A faithful transcript of all the lines below, with no pictures, is the goal here.
Records provided section start
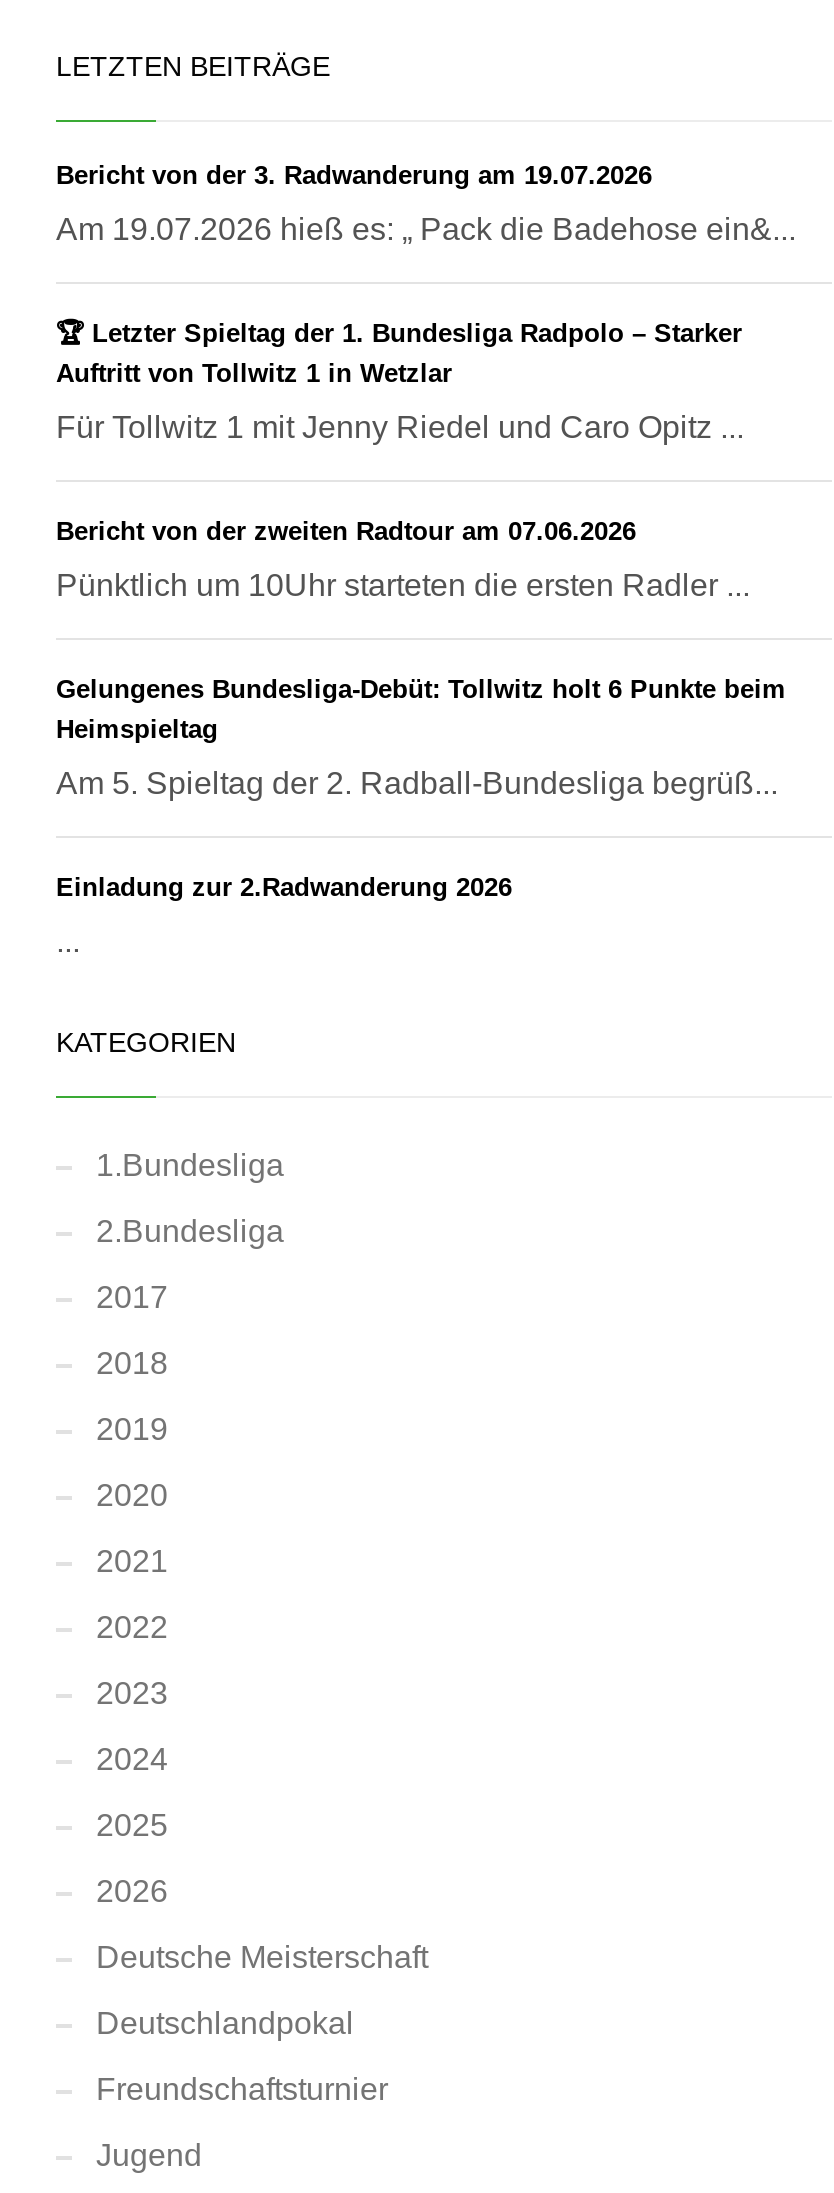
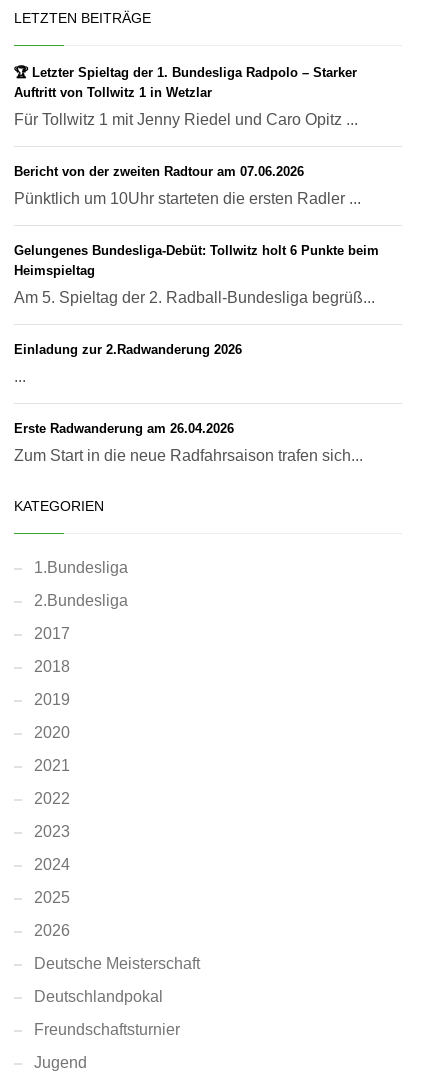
- Bericht von der 3. Radwanderung am 19.07.2026
- Am 19.07.2026 hieß es: „ Pack die Badehose ein&...

moved up: Auftritt von Tollwitz 1 in Wetzlar | Für Tollwitz 1 mit Jenny Riedel und Caro Opitz ... | Bericht von der zweiten Radtour am 07.06.2026 | Pünktlich um 10Uhr starteten die ersten Radler ... | Gelungenes Bundesliga-Debüt: Tollwitz holt 6 Punkte beim | Heimspieltag | Am 5. Spieltag der 2. Radball-Bundesliga begrüß... | Einladung zur 2.Radwanderung 2026

+ Erste Radwanderung am 26.04.2026
+ Zum Start in die neue Radfahrsaison trafen sich...
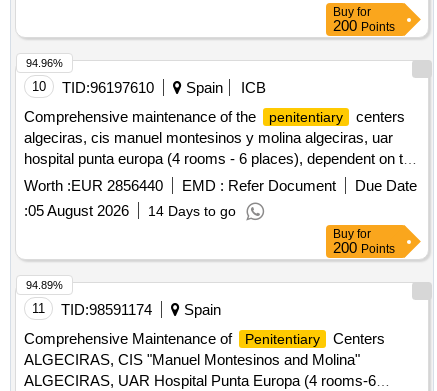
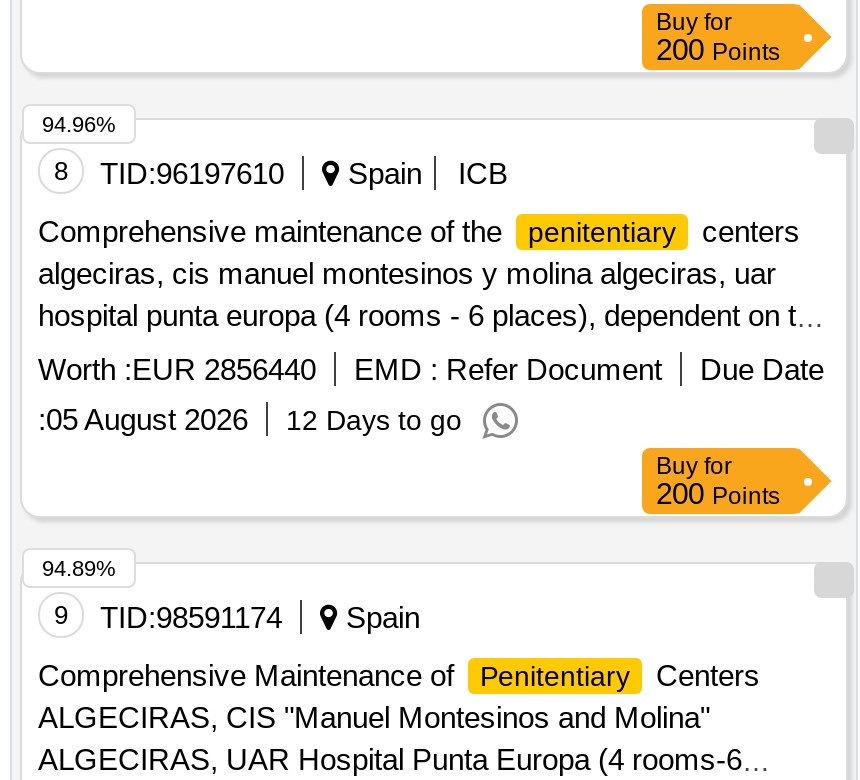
- 10 TID:96197610 Spain ICB
+ 8 TID:96197610 Spain ICB

- :05 August 2026 14 Days to go
+ :05 August 2026 12 Days to go

- 11 TID:98591174 Spain
+ 9 TID:98591174 Spain
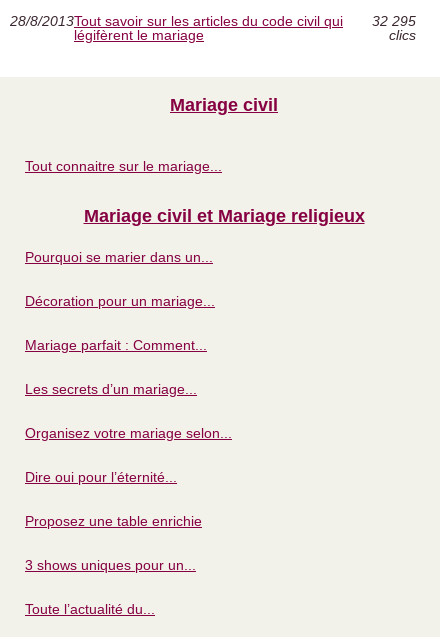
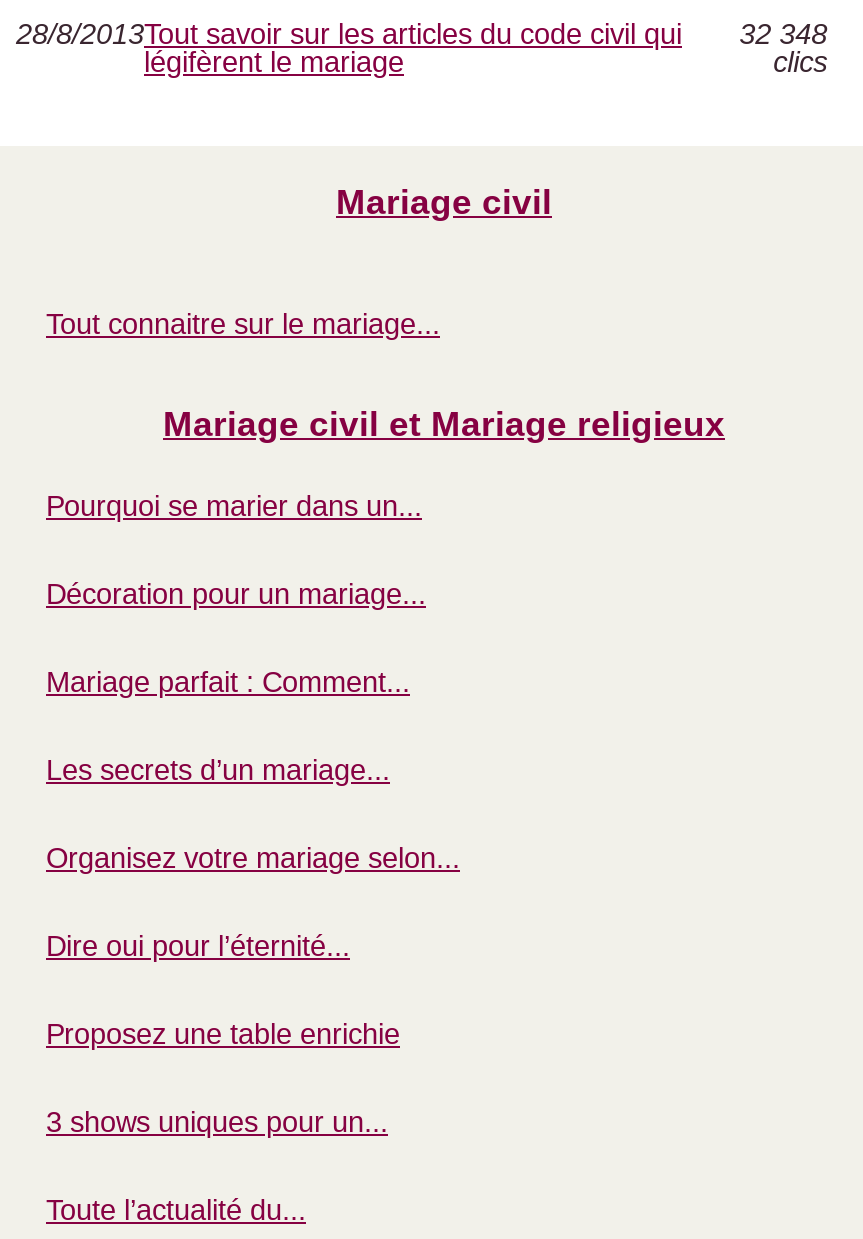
- 28/8/2013Tout savoir sur les articles du code civil qui 32 295
+ 28/8/2013Tout savoir sur les articles du code civil qui 32 348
Records provided section end
**Task response:**
- Bericht von der 3. Radwanderung am 19.07.2026
- Am 19.07.2026 hieß es: „ Pack die Badehose ein&...

moved up: Auftritt von Tollwitz 1 in Wetzlar | Für Tollwitz 1 mit Jenny Riedel und Caro Opitz ... | Bericht von der zweiten Radtour am 07.06.2026 | Pünktlich um 10Uhr starteten die ersten Radler ... | Gelungenes Bundesliga-Debüt: Tollwitz holt 6 Punkte beim | Heimspieltag | Am 5. Spieltag der 2. Radball-Bundesliga begrüß... | Einladung zur 2.Radwanderung 2026

+ Erste Radwanderung am 26.04.2026
+ Zum Start in die neue Radfahrsaison trafen sich...
- 10 TID:96197610 Spain ICB
+ 8 TID:96197610 Spain ICB

- :05 August 2026 14 Days to go
+ :05 August 2026 12 Days to go

- 11 TID:98591174 Spain
+ 9 TID:98591174 Spain
- 28/8/2013Tout savoir sur les articles du code civil qui 32 295
+ 28/8/2013Tout savoir sur les articles du code civil qui 32 348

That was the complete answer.